W czerwcu wspólnie zorganizujemy Łódzkie Forum Inicjatyw Pozarządowych, a następnie rozpoczniemy uzgadnianie nowego modelu kontraktowania usług społecznych, m.in. w ramach partnerstwa publiczno-społecznego w zakresie prowadzenia Łódzkiego Centrum Obywatelskiego.

3 komentarze:

  1. Tylko jakoś w sprawach drogowych konsultacje te nie wychodzą:
    1. Nowotargowa - Urząd nie zamierza nawet rozważyć innego rozwiązania, niż to jedno, jedynie słuszne
    2. Inflancka - zamiast zwykłego remontu wyjdzie dzika rozbudowa blokująca inne plany na przyszłość (zabranie rezerwy pod tramwaj), inwestycja w ogóle nie konsultowana i na pewno, żadne postulaty NGOsów nie zostały wzięte pod uwagę (zupełnie zmieniona organizacja ruchu na skrzyżowaniu z Łagiewnicką).
    3. Trasa W-Z - niby konsultacje były, niby nawet wybrano rozwiązanie proponowane przez organizacje (Dworzec Tramwajowy Centrum) ale... cała idea została wypaczona i już ta ostateczna wersja nie była konsultowana - teraz nawet o drzewa i roślinność ozdobną nie można się postarać bo już za późno
    4. Krzykacze - inne zjawisko - planowane od dawien dawna inwestycje, które są bardzo potrzebne mieszkańcom miasta zostają zablokowane przez małą grupkę obywateli mieszkających w bezpośrednim otoczeniu tych inwestycji (przedłużenie Włókniarzy na północ, Nowo-Konstytucyjna, Nowosolna, budynek mieszkalny przy Piotrkowskiej).
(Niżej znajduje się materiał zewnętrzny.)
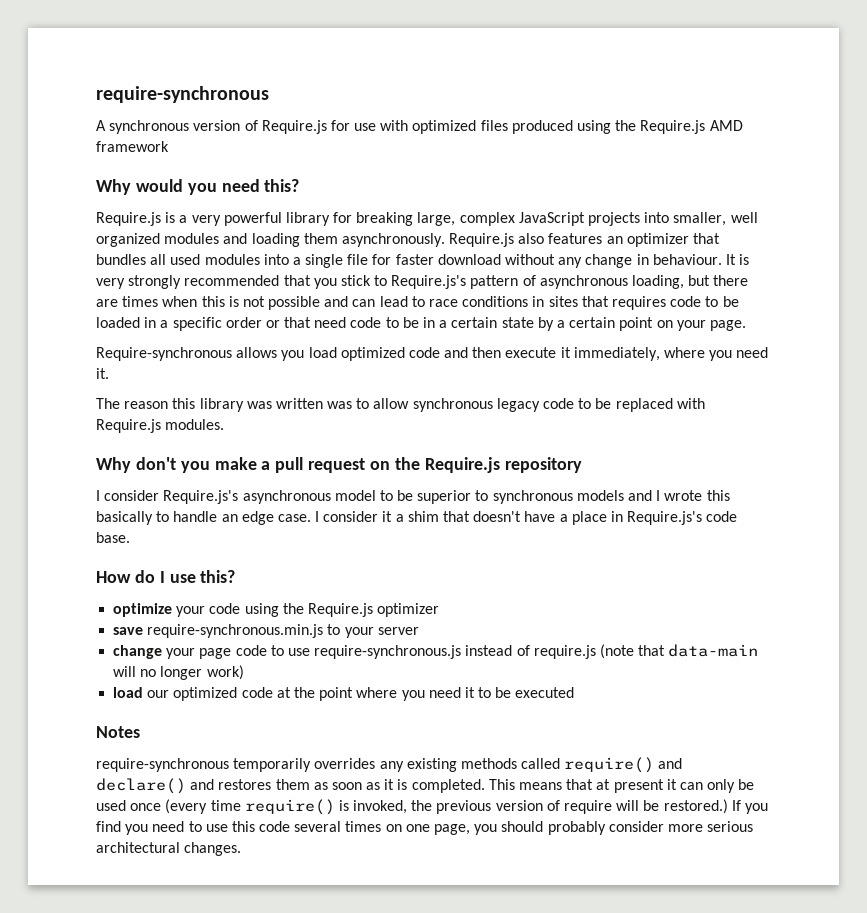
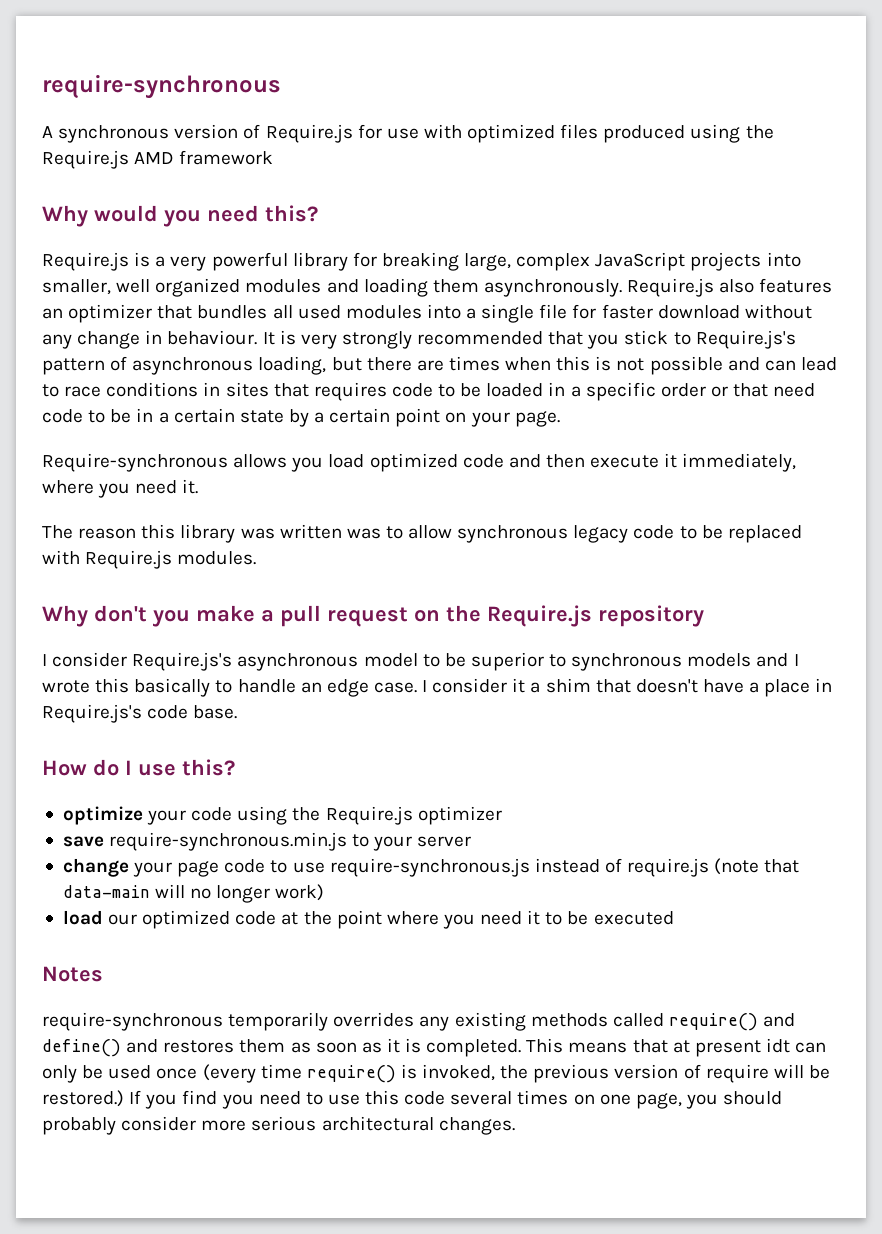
[96,778,186,794] declare() -> [42,1039,121,1057] define()
[666,779,677,790] it -> [765,1038,790,1053] idt

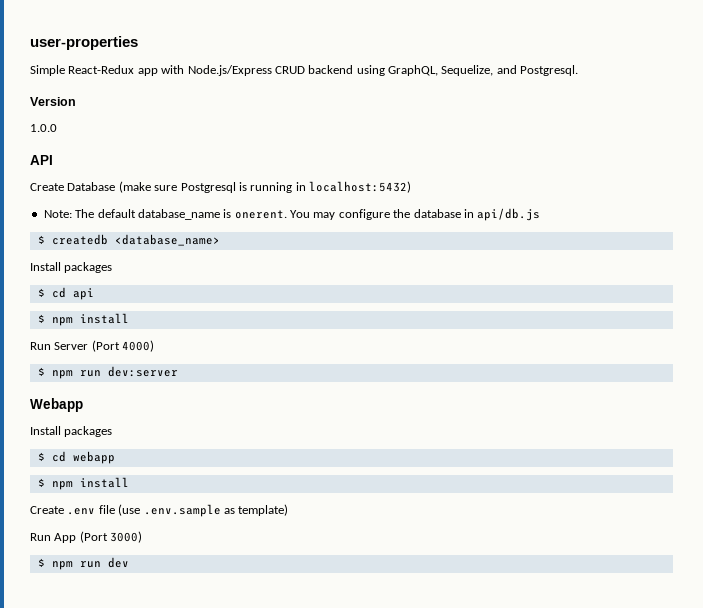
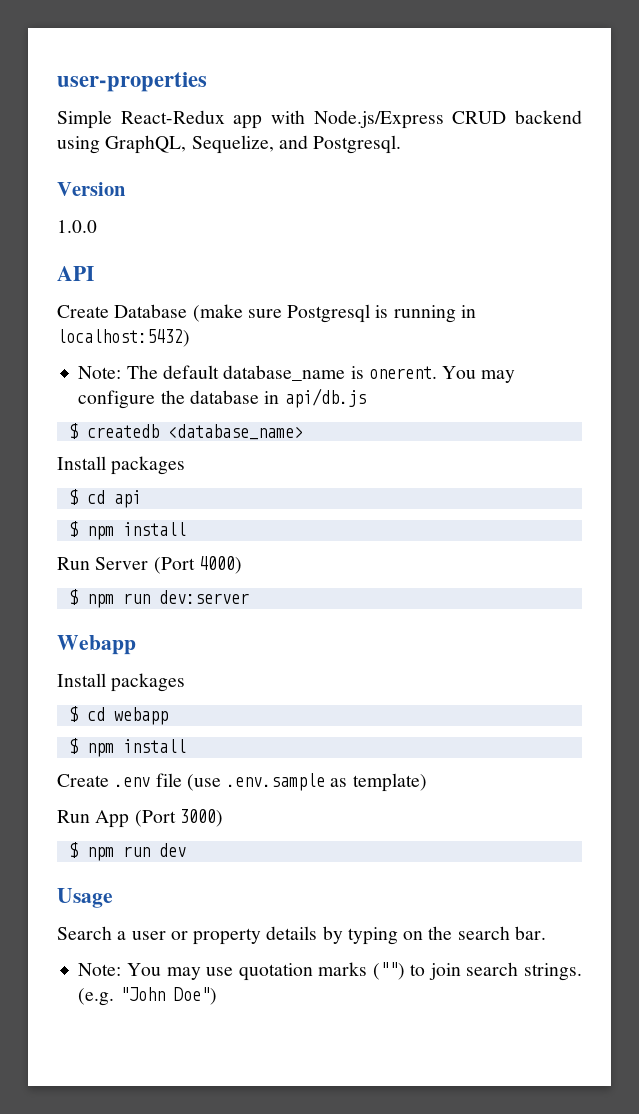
(129, 562) none -> [57,888,113,908] [57,926,546,945] [78,962,582,981] [78,987,217,1006] // Usage // Search a user or property details by typing on the search bar. // Note: You may use quotation marks ("") to join search strings. (e.g. "John Doe")

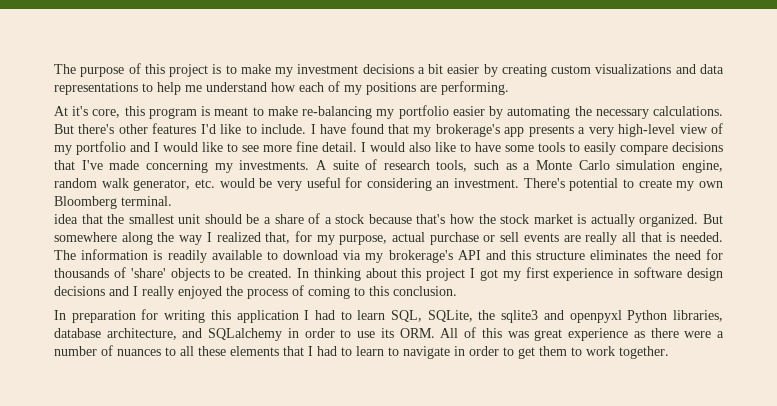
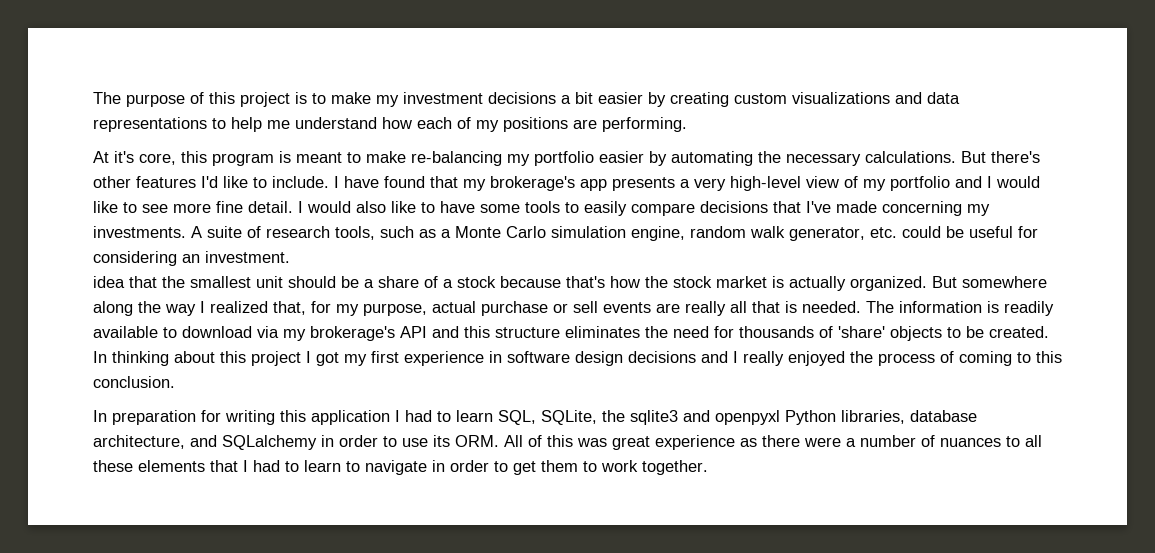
[219,178,302,191] would be very -> [902,226,964,238] could be
[523,178,723,191] [54,196,172,209] There's potential to create my own Bloomberg terminal. -> (290, 257) none

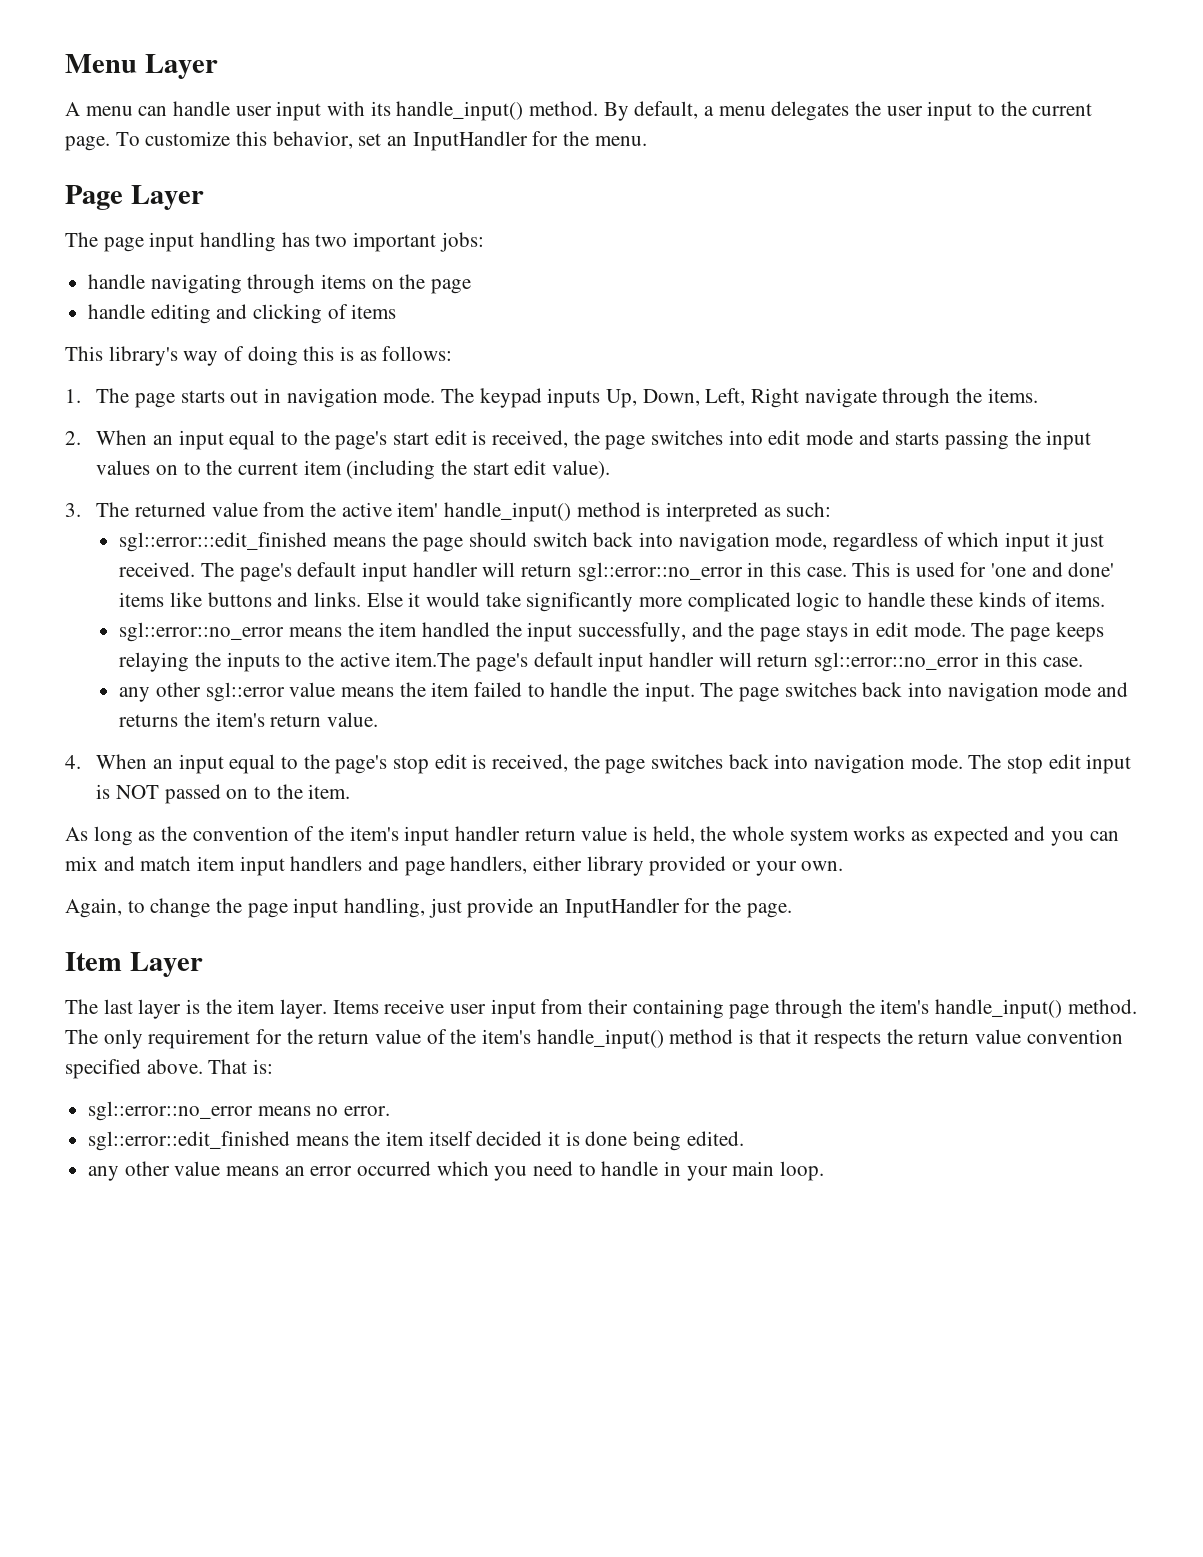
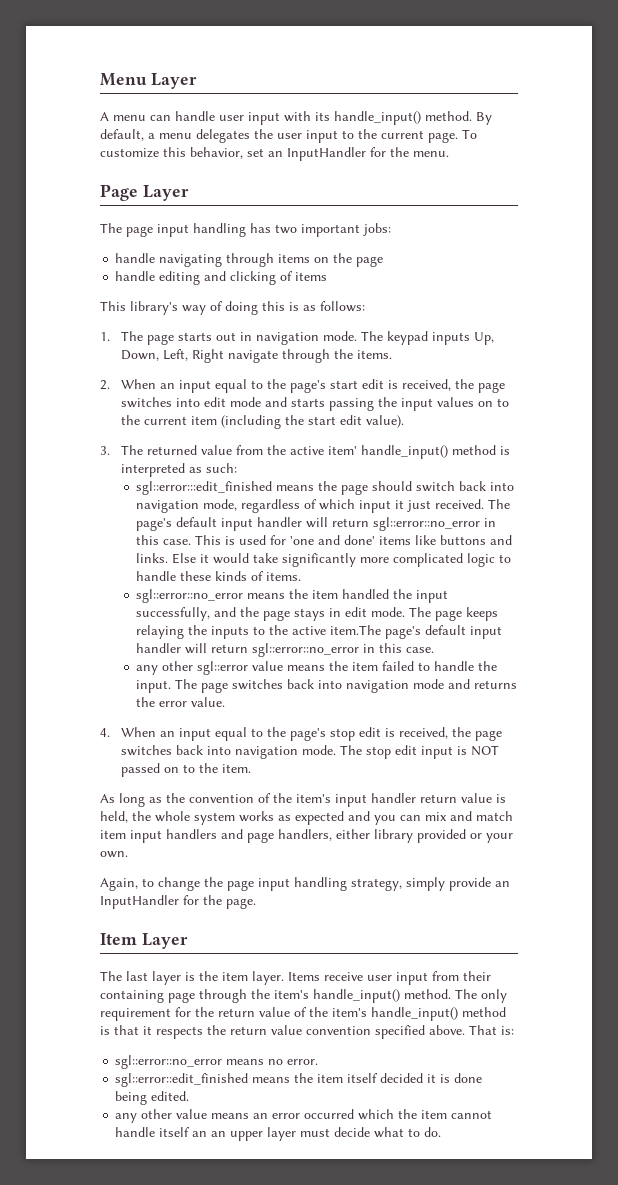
[215,712,322,727] item's return -> [159,701,188,707] error
[344,898,462,918] handling, just -> [294,877,445,891] handling strategy, simply
[494,1161,825,1181] you need to handle in your main loop. -> [398,1109,493,1119] [115,1127,442,1141] the item cannot handle itself an an upper layer must decide what to do.

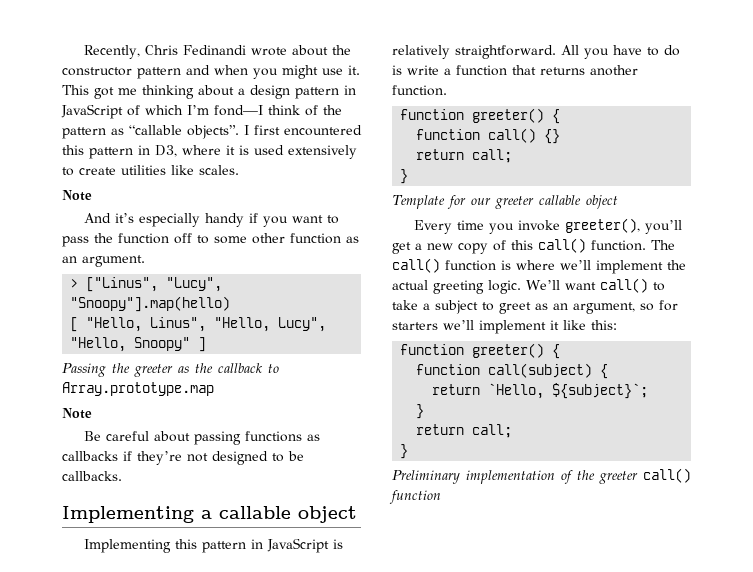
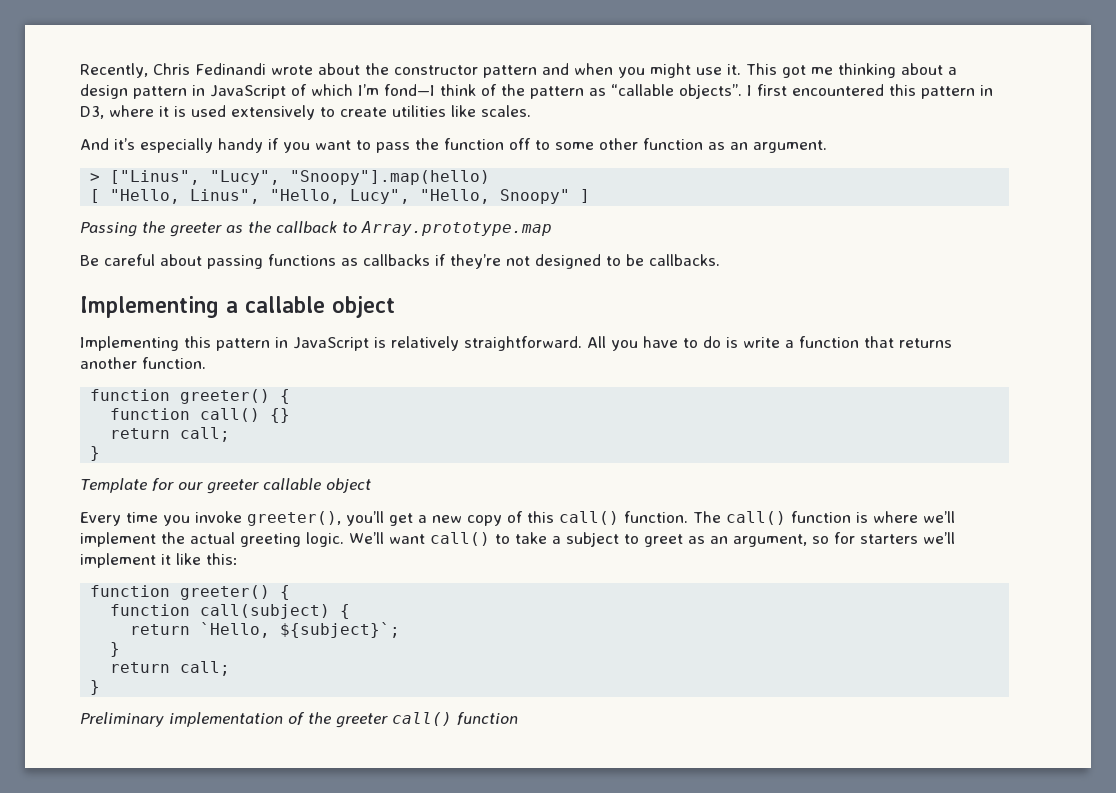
[62,190,92,201] // Note -> (531, 111) none
[62,408,92,419] // Note -> (552, 228) none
W takich przypadkach konsultacje społeczne sprowadzają się do wysłuchania zdania tej małej ale głośnej grupki ludzi. Tylko na tych decyzjach cierpią inni mieszkańcy w dużo większej skali - wstrzymanie prac przy budowie przedłużenia al. Włókniarzy na północ ma negatywny wpływ na mieszkańców żyjących wzdłuż ul Zgierskiej, mieszkańców Zgierza oraz kierowców zmuszonych do korzystania z tej trasy. W takich przypadkach powinny być zorganizowane jak najszersze konsultacje, w których wypowiedziałoby się dużo więcej mieszkańców miasta, nie tylko tych mieszkających najbliżej. Może wtedy decyzje byłyby inne.

    mieszkaniec Łodzi

    OdpowiedzUsuń
  2. Proszę przeczytać dokładnie swój wpis, a zobaczy Pan/Pani dlaczego konsultacje to taki trudny, skomplikowany, wle też bardzo ważny proces. W sprawie niektórych inwetycji przyznał Pan/Pani rację protestujacym przeciw nim mieszkańcom, przy innych projektach tych samych łodzian nazywa Pan/Pani krzykaczami. I włąsnie dlatego wszyscy musimy nauczyć się ze sobą rozmawiać, spierać się na argumenty, wyciągać wnioski i zawierać kompromisy. Pozdrawiam

    OdpowiedzUsuń
  3. O, wlasnie - argumenty. Moze w poprzednim wpisie niezbyt wyraznie to napisalem - brakuje dialogu z uzyciem argumentow. Moje przyklady pokazuja, ze strony konfliktow zamiast rozmawiac, okopuja sie na swoich pozycjach:
    Ad 1. Nowotargowa - UML przyjal jakies zalozenia i na jote nie chce tego zmienic. Nie przyjmuje zadnych argumentow, nawet "z gory". Mamy konflikt UML - czesc mieszkancow Lodzi. A co z innymi mieszkancami? Gdzie miejsce na argumenty naukowcow (jakies badania, opracowania itp.)? Czy sa osoby, ktore tej ulicy chca? Ilu ich jest? Czy rzeczywiscie wiedza o co chodzi?
    Ad 2. Inflancka - tutaj w ogole nie bylo zadnych rozmow. O ile sie orientuje przebudowa robiona jest na zasadzie "trzeba zrobic to jak najszybciej, a plany mamy takie a nie inne, zmiana planow to strata czasu, aprzeciez ta droga musi byc zrobiona jak najszybciej". Znowu konflikt miedzy UML a mieszkancami. Czy sa osoby, ktore tej przebudowy chca? Ilu ich jest? Czy rzeczywiscie wiedza o co chodzi?
    Ad.3 Trasa W-Z, podobnie jak wyzej - nie ma czasu na gadanie - sa terminy, sa dotacje trzeba zdazyc. UML przygotowal projekt opierajac sie na kilku koncepcjach, a wynik zobaczylismy dopiero w SIWZ po ogloszeniu przetargu, kiedy to juz bylo za pozno na cokolwiek.
    Ad. 4 Krzykacze - brakuje agory do dyskusji miedzy roznymi stronami konfliktow. W tym wypadku z jednej strony pojawiaja sie mieszkancy dotknieci inwestycja, a z drugiej - uzednik. Czy sa osoby, ktore tych inwestycji chca? Ilu ich jest? Czy rzeczywiscie wiedza o co chodzi?